EDIT: After looking at some of the answers here and hours of research, my team came to the conclusion there was most likely no way to optimize this further than the 4.5 seconds we were able to achieve (unless maybe with partitioning on offers_clicks, but that would have some ugly side-effects). Eventually, after lots of brainstorming, we decided to split both queries, create two sets of user ids (one from users table and one from offers_clicks), and compare them with set in Python. The set of ids from users table is still pulled from SQL, but we decided to move offers_clicks to Lucene and also added some caching on top of it, so that's where the other set of ids is now pulled from. The end result is that its down to about half a second with cache and 0.9s without cache.
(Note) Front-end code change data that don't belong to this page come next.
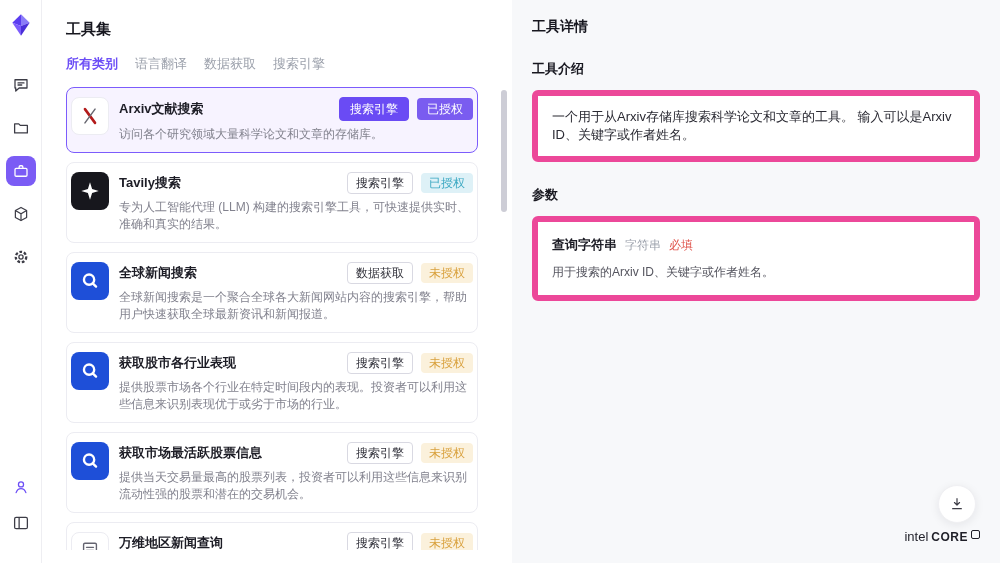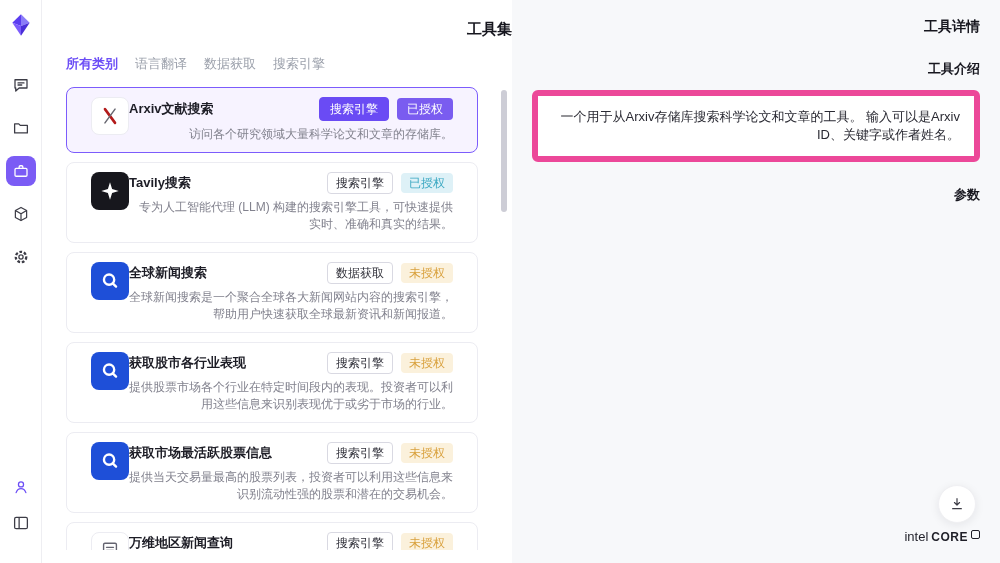"工具集" .app { text-align: right -> none }
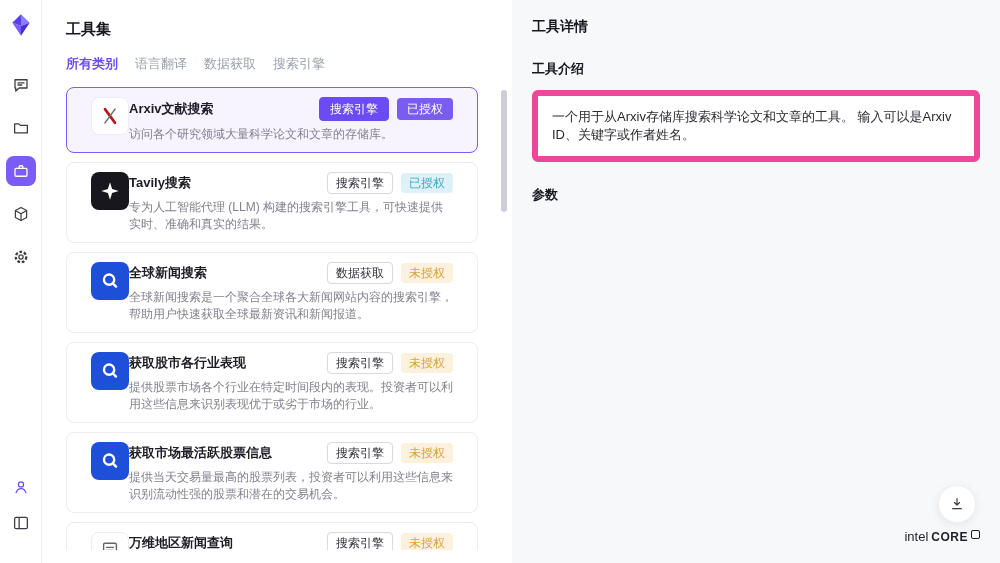"Arxiv文献搜索" .card { gap: 0 -> 10px; padding: 9px 24px -> 9px 4px }
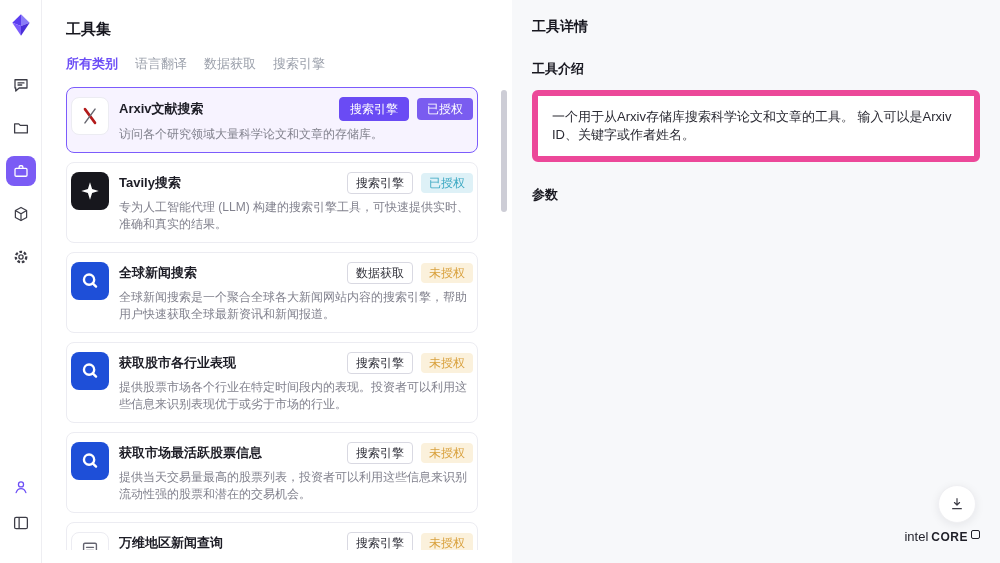"查询字符串" div.panel-card { html: none -> <div> <div> <span>查询字符串</span> <span>字符串</span> <span>必填</span> </div> <div>用于搜索的Arxiv ID、关键字或作者姓名。</div> </div> }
Start of original post: I have trouble getting a query optimized. The first version of the query is fine, but the moment offers_clicks is joined in the 2nd query, the query becomes rather slow. Users table contains 10 million rows, offers_clicks contains 53 million rows.
Acceptable performance:
SELECT count(distinct(users.id)) AS count_1
FROM users USE index (country_2)
WHERE users.country = 'US'
AND users.last_active > '2015-02-26';
1 row in set (0.35 sec)
Bad:
SELECT count(distinct(users.id)) AS count_1
FROM offers_clicks USE index (user_id_3), users USE index (country_2)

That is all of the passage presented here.